Thunberg’s consideration for her travelling techniques has seemingly had widespread implications not only in general climate awareness and activism (particularly from the young generations), but also upon the travel industry. While Thunberg has been seen taking trains and boats instead of flying, her refusal to fly to international conferences has been widely publicized. She recently embarked to America aboard a CO2 neutral boat before hitchhiking a lift back across the Atlantic with a YouTuber family. Specifically, the concept of ‘boat hitchhiking’ to cross oceans instead of flying has gained momentum. Boat hitchhiking groups such as the ‘Sailboat Hitchhikers and Crew Connection’ Facebook page has had a massive 21,000-member increase since Thunberg’s debut sail. Ross Porter, founder of VoyageVert, an ‘ethical travel company’ (Source: The Guardian) has begun to explore the possibility of offering a green ferry service across the Atlantic and eventually around the World for a carbon-neutral travel future.

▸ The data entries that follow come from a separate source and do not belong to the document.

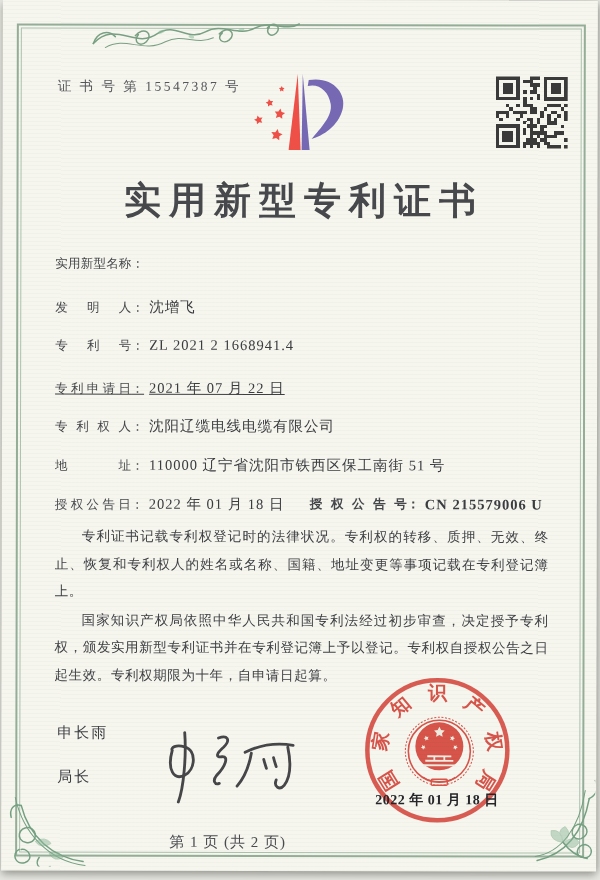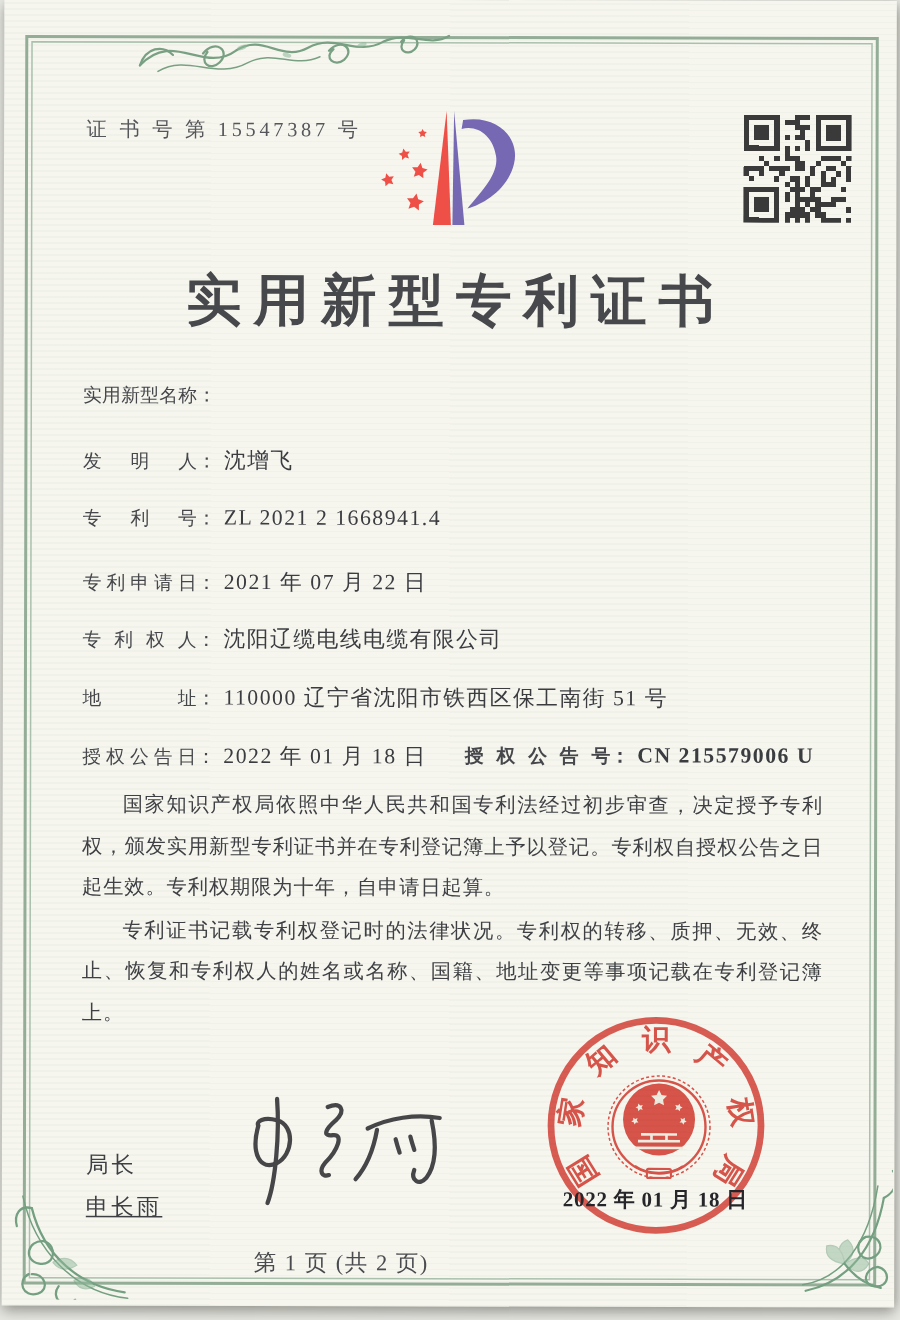--- a/index.html
+++ b/index.html
@@ -51,7 +51,7 @@
   .flabel.wide{width:97px;}
   .fcolon{font-size:13px;margin-right:5px;color:#46474b;}
   .fvalue{font-size:14.5px;letter-spacing:1px;color:#3b3c40;}
-  .row-0{top:255px;justify-content:space-between;} .row-1{top:298px;} .row-2{top:337px;} .row-3{top:379px;}
+  .row-0{top:255px;justify-content:space-between;} .row-1{top:298px;} .row-2{top:337px;} .row-3{top:379px;text-decoration:underline;}
   .row-4{top:417px;} .row-5{top:456px;justify-content:space-between;} .row-6{top:495px;}
   .grant-no-group{position:absolute;left:255px;top:0;display:flex;align-items:center;white-space:nowrap;font-weight:bold;}
 

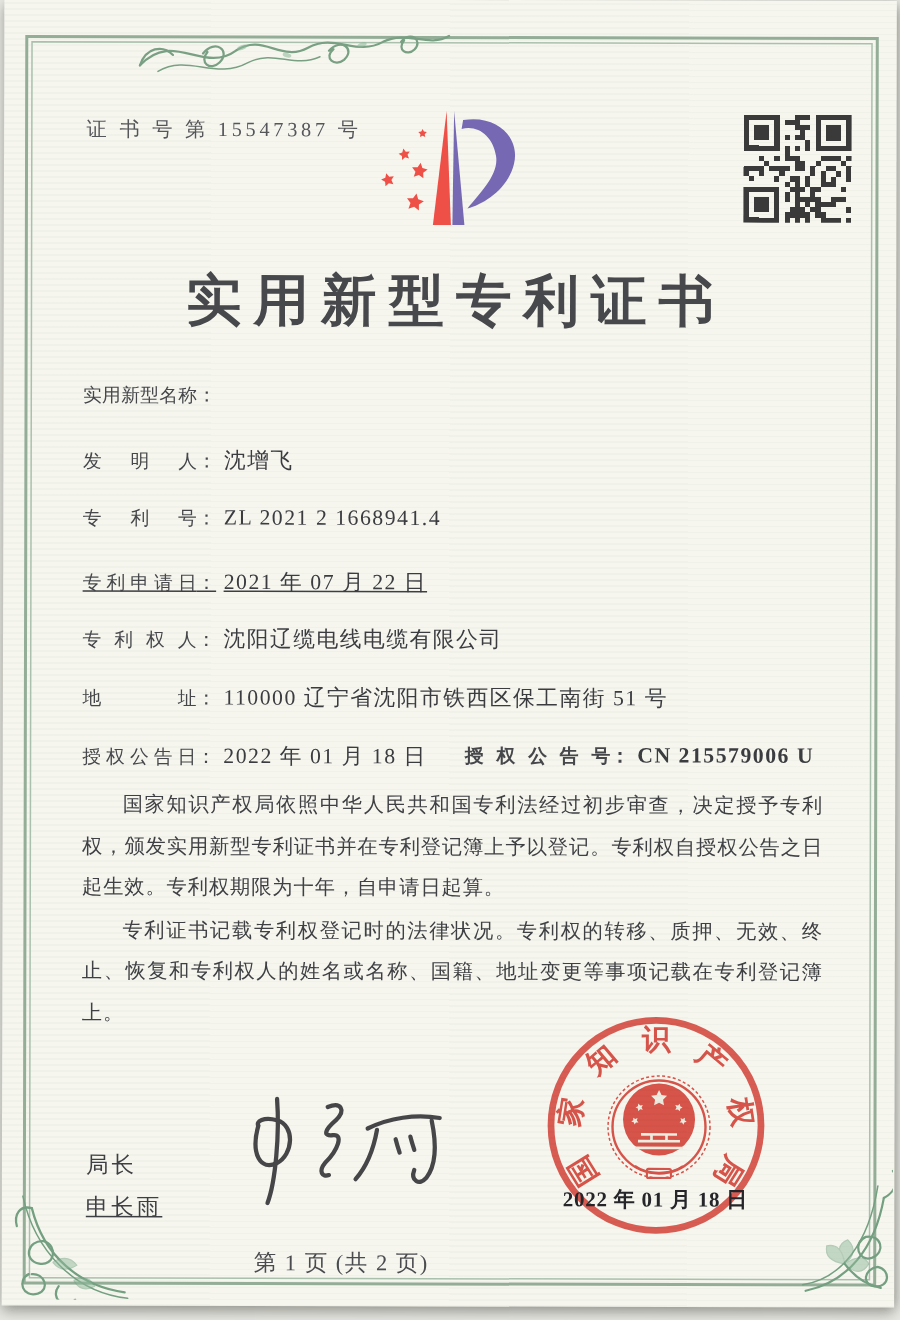--- a/index.html
+++ b/index.html
@@ -412,8 +412,8 @@
     </div>
 
     <div class="body-text">
+      <p>专利证书记载专利权登记时的法律状况。专利权的转移、质押、无效、终止、恢复和专利权人的姓名或名称、国籍、地址变更等事项记载在专利登记簿上。</p>
       <p>国家知识产权局依照中华人民共和国专利法经过初步审查，决定授予专利权，颁发实用新型专利证书并在专利登记簿上予以登记。专利权自授权公告之日起生效。专利权期限为十年，自申请日起算。</p>
-      <p>专利证书记载专利权登记时的法律状况。专利权的转移、质押、无效、终止、恢复和专利权人的姓名或名称、国籍、地址变更等事项记载在专利登记簿上。</p>
     </div>
 
     <div class="signer signer-title">局长</div>

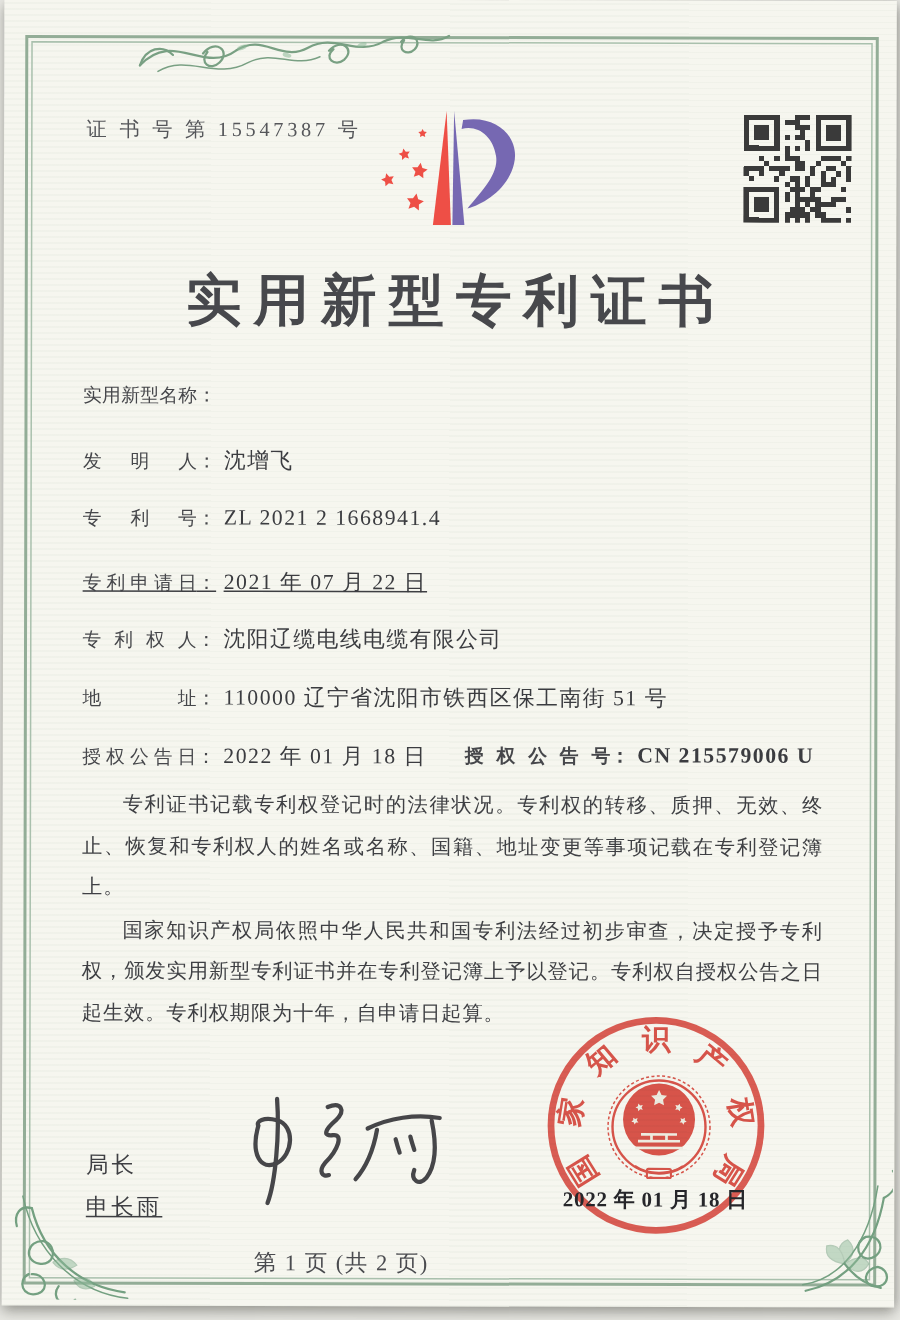--- a/index.html
+++ b/index.html
@@ -65,7 +65,7 @@
 
   .signer{position:absolute;left:56px;color:#3e3f43;font-size:15px;letter-spacing:2px;}
   .signer-title{top:768px;}
-  .signer-name{top:796px;text-decoration:underline;}
+  .signer-name{top:724px;}
   .signature{position:absolute;left:158px;top:724px;}
 
   .seal{position:absolute;left:360px;top:674px;mix-blend-mode:multiply;opacity:.93;}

The effect on travel has been most prominent in Sweden, Thunberg’s home nation. Swedish Railways reported an 8% increase in domestic railway routes taken, most likely the result of their newly coined ‘flygskam’: a shame of flying. This ‘flygskam’ has taken the form of the hashtag #istayontheground as travelers seek alternatives in long-distance travels, hopefully opening up a gap in the market for zero-carbon travel to flourish.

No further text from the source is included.